Is this useful? Let me be honest and say that if it is, I'm not aware of it. Thus, if you're interested in practical applications, you can stop reading here. This article contains nothing of practical use - as far as I can tell.

Because it's there #

Why describe something of no practical use?

Why do some people climb Mount Everest? Because it's there, or for other irrational reasons. Which is fine. I've no personal goals that involve climbing mountains, but I happily engage in other irrational and subjective activities.

One of them, apparently, is to write articles of software constructs of no practical use, because it's there.

All functors are also invariant functors, even if that's of no practical use. That's just the way it is. This article explains how, and shows a few (useless) examples.

I'll start with a few Haskell examples and then move on to showing the equivalent examples in C#. If you're unfamiliar with Haskell, you can skip that section.

Haskell package #

For Haskell you can find an existing definition and implementations in the invariant package. It already makes most common functors Invariant instances, including [] (list), Maybe, and Either. Here's an example of using invmap with a small list:

ghci> invmap secondsToNominalDiffTime nominalDiffTimeToSeconds [0.1, 60]

Here I'm using the time package to convert fixed-point decimals into NominalDiffTime values.

How is this different from normal functor mapping with fmap? In observable behaviour, it's not:

ghci> fmap secondsToNominalDiffTime [0.1, 60]

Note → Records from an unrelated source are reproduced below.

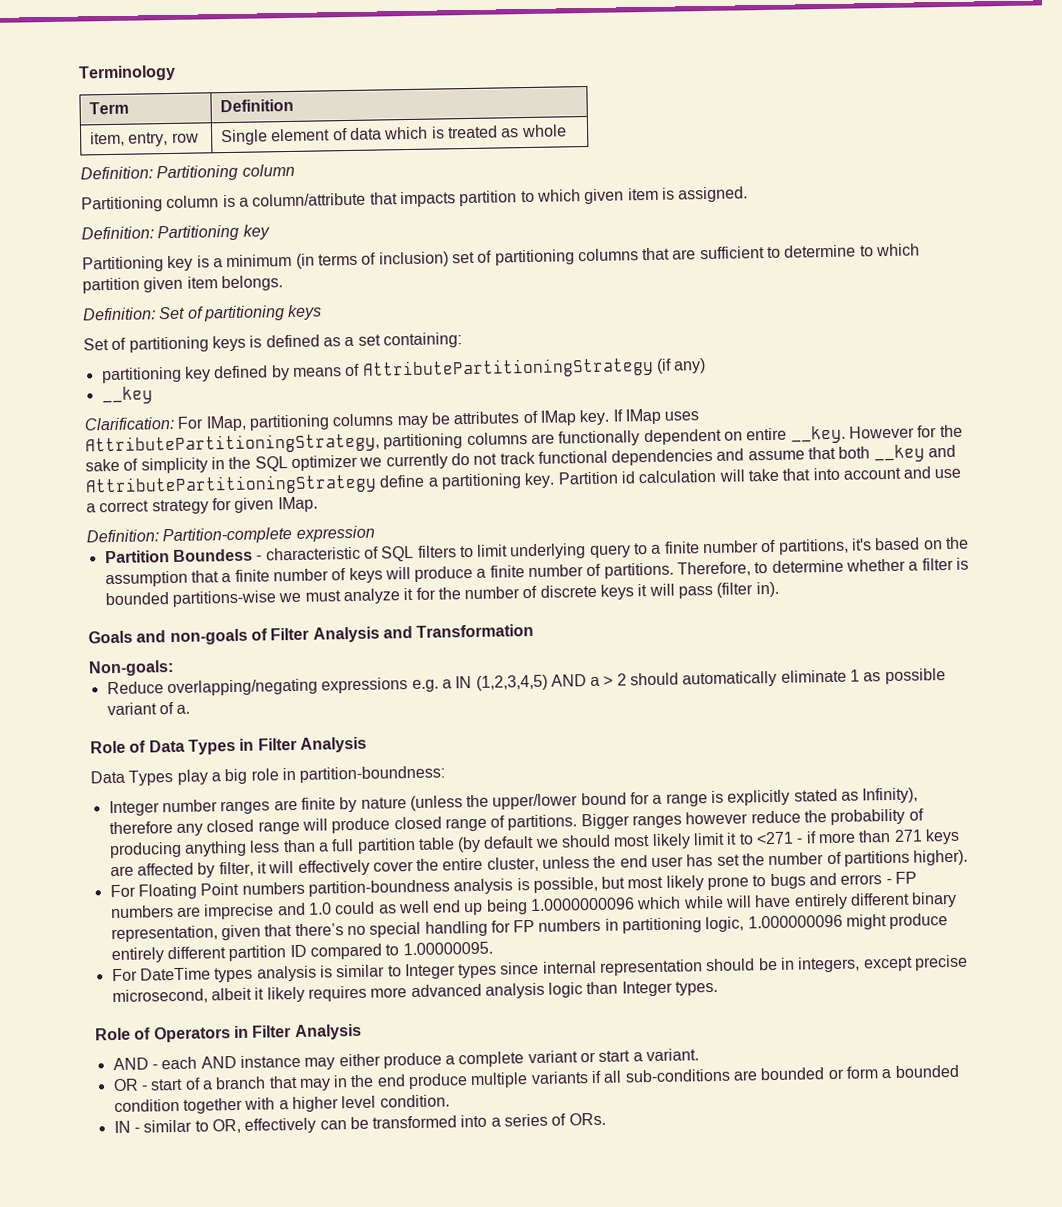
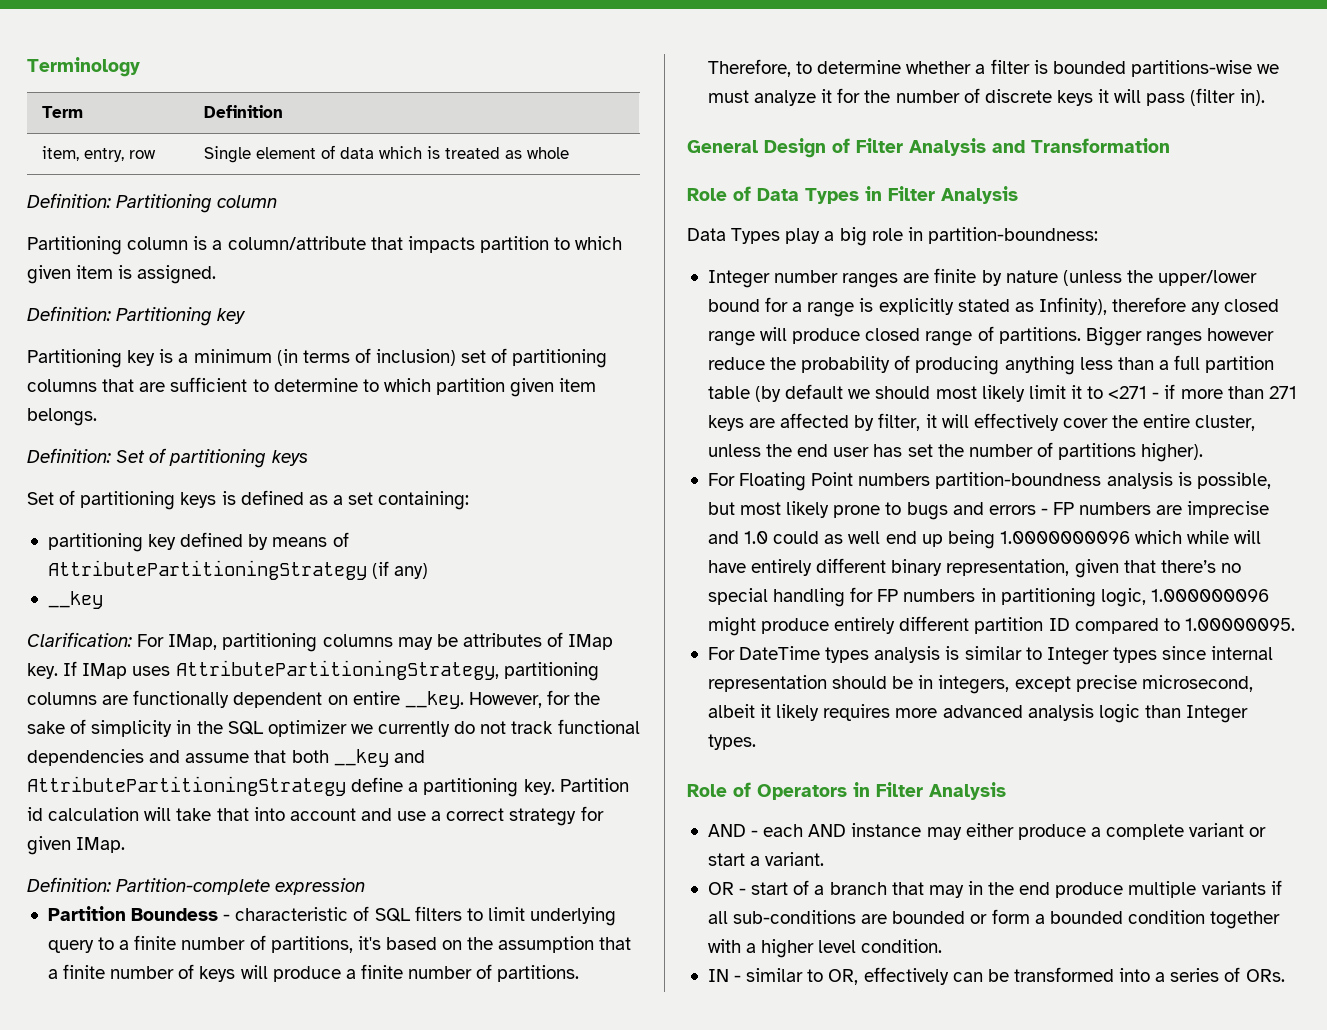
- However for the sake of simplicity in the SQL optimizer we currently do not track functional dependencies and assume that both __key and AttributePartitioningStrategy define a partitioning key.
+ However, for the sake of simplicity in the SQL optimizer we currently do not track functional dependencies and assume that both __key and AttributePartitioningStrategy define a partitioning key.
- Goals and non-goals of Filter Analysis and Transformation
+ General Design of Filter Analysis and Transformation
- Non-goals:
- Reduce overlapping/negating expressions e.g. a IN (1,2,3,4,5) AND a > 2 should automatically eliminate 1 as possible variant of a.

When invariantly mapping a functor, only the covariant mapping function a -> b is used. Here, that's secondsToNominalDiffTime. The contravariant mapping function b -> a (nominalDiffTimeToSeconds) is simply ignored.

While the invariant package already defines certain common functors as Invariant instances, every Functor instance can be converted to an Invariant instance. There are two ways to do that: invmapFunctor and WrappedFunctor.

In order to demonstrate, we need a custom Functor instance. This one should do:

data Pair a = Pair (a, a) deriving (Eq, Show, Functor)

If you just want to perform an ad-hoc invariant mapping, you can use invmapFunctor:

ghci> invmapFunctor secondsToNominalDiffTime nominalDiffTimeToSeconds $ Pair (0.1, 60)
Pair (0.1s,60s)

I can't think of any reason to do this, but it's possible.

WrappedFunctor is perhaps marginally more relevant. If you run into a function that takes an Invariant argument, you can convert any Functor to an Invariant instance by wrapping it in WrappedFunctor:

ghci> invmap secondsToNominalDiffTime nominalDiffTimeToSeconds $ WrapFunctor $ Pair (0.1, 60)
WrapFunctor {unwrapFunctor = Pair (0.1s,60s)}

A realistic, useful example still escapes me, but there it is.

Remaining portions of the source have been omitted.